O problema do negro na democracia brasileira

Nacib Hetti

As recentes manifestações, com ocupação de escolas, me deixaram uma impressão negativa em um ponto crucial: quase não havia negros nas ocupações. Ou eles se sentem excluídos ou são discriminados pelos líderes. Desde que foi levantada, pela primeira vez, a questão da política de cotas para os afrodescendentes, eu fiquei em cima do muro. Durante esse período, acompanhei as discussões sobre o acesso do negro à universidade, regulamentado com a edição do Decreto nº 7.824. A legislação adota o percentual de 12,5% ao ano até que se complete o mínimo de 50% de reserva de matrículas para pretos, pardos e indígenas, que disputarão as vagas reservadas. A regra vale por um estágio probatório de dez anos. Sem a norma impositiva, o percentual de matrículas já é de 15%.

A discussão nos remete a um estudo publicado em 1944 pelo economista sueco Gunnar Myrdal. Convidado por uma universidade dos Estados Unidos, ele estudou, entre 1938 e 1940, o problema da segregação do negro norte-americano e as barreiras que impediam sua integração à sociedade. Seu trabalho se chama "An american dilemma: The negro problem and modern democracy", que, numa versão livre, constata que o problema do cidadão dessa etnia nos EUA se constituía no seguinte dilema: era discriminado, sem acesso social, pobre, sem escolaridade, sem autoestima; discriminado, sem acesso social, pobre, sem escolaridade, sem autoestima; e assim por diante.

A constatação do círculo vicioso na realidade do negro norte-americano foi a base científica para o desenvolvimento do conceito da "causação circular" aplicada à economia, que deu a Gunnar Myrdal o prêmio Nobel em 1974. Segundo sua teoria econômica, os países subdesenvolvidos se perpetuariam na mesma condição. É a geração da pobreza pela própria pobreza criando um círculo fechado, que deveria ser rompido num determinado ponto para quebrar a tendência e formar novas políticas causadoras de um novo círculo, aí sim, virtuoso. Com a globalização sua teoria perdeu substância, mas deixou o que pensar.
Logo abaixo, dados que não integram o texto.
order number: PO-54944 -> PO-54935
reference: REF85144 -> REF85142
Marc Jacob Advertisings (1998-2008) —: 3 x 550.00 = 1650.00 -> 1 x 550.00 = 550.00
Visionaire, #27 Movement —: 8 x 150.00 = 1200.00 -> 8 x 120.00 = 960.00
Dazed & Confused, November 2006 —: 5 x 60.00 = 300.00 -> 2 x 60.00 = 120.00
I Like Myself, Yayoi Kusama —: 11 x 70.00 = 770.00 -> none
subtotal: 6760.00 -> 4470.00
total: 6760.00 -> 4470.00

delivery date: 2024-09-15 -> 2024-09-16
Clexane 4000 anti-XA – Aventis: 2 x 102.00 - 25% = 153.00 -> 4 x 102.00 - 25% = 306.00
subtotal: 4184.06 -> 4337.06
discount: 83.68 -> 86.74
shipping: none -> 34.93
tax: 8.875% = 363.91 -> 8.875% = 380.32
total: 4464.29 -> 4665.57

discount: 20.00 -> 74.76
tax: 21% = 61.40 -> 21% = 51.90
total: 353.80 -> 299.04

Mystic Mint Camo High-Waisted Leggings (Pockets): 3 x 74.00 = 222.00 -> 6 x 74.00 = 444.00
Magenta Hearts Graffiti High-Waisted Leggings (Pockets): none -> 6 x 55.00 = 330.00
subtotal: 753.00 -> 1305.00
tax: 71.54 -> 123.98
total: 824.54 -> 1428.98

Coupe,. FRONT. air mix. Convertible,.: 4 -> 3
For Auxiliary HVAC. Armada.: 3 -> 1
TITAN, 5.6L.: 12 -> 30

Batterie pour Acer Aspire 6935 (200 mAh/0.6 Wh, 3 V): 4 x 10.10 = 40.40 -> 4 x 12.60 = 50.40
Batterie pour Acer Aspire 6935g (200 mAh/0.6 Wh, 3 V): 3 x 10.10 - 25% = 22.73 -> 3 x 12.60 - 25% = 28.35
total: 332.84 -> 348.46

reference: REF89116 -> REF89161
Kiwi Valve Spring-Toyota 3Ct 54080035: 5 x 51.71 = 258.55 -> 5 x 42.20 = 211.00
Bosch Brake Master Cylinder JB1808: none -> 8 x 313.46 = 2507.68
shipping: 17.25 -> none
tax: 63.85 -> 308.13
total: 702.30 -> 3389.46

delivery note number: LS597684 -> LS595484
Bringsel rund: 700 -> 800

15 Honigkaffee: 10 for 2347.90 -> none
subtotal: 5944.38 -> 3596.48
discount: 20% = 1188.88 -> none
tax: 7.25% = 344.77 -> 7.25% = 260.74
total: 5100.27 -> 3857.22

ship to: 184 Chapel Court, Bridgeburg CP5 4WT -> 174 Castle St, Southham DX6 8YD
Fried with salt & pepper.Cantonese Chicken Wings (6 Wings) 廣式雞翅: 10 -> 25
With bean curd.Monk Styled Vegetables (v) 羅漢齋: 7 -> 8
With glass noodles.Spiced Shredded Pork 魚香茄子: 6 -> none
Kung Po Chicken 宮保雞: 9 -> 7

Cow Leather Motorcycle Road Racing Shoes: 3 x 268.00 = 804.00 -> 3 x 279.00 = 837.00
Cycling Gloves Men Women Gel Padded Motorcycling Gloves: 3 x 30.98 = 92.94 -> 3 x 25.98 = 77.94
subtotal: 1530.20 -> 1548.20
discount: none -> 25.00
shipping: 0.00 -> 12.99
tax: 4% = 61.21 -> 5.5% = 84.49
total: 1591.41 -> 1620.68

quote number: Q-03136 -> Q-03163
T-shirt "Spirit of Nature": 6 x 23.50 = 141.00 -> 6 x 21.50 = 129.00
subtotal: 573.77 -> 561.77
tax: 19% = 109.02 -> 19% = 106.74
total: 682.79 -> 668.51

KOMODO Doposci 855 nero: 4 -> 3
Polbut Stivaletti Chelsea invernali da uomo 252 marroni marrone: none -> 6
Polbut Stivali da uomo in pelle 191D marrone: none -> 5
Alguma coisa deve ser feita para quebrar o círculo vicioso que deixa o negro brasileiro à margem das oportunidades. Esse golpe inicial deve ser dado no elo da educação, proporcionando uma nova postura da sociedade frente a um processo que precisa ser acelerado. Como toda medida não ortodoxa, a intervenção via cotas tem seus impactos na classe média conservadora. Os primeiros abolicionistas também foram criticados como uma ameaça às instituições econômicas e sociais da época. O que se pede é pouco: apenas um prazo de dez anos, suficiente para um nivelamento das oportunidades, para o qual os primeiros passos já foram dados.

Myrdal faz referência ao dilema da sociedade norte-americana, revelado na crença dos liberais de que as pessoas são iguais e têm os mesmos direitos. Para eles, o problema do negro era, e continua sendo, um problema da sociedade como um todo. Contrariando alguns segmentos, a sociedade tem o dever de desenvolver políticas de integração em todos os níveis, até que sejam afastadas todas as barreiras para a prevalência do mérito sobre qualquer outra condicionante.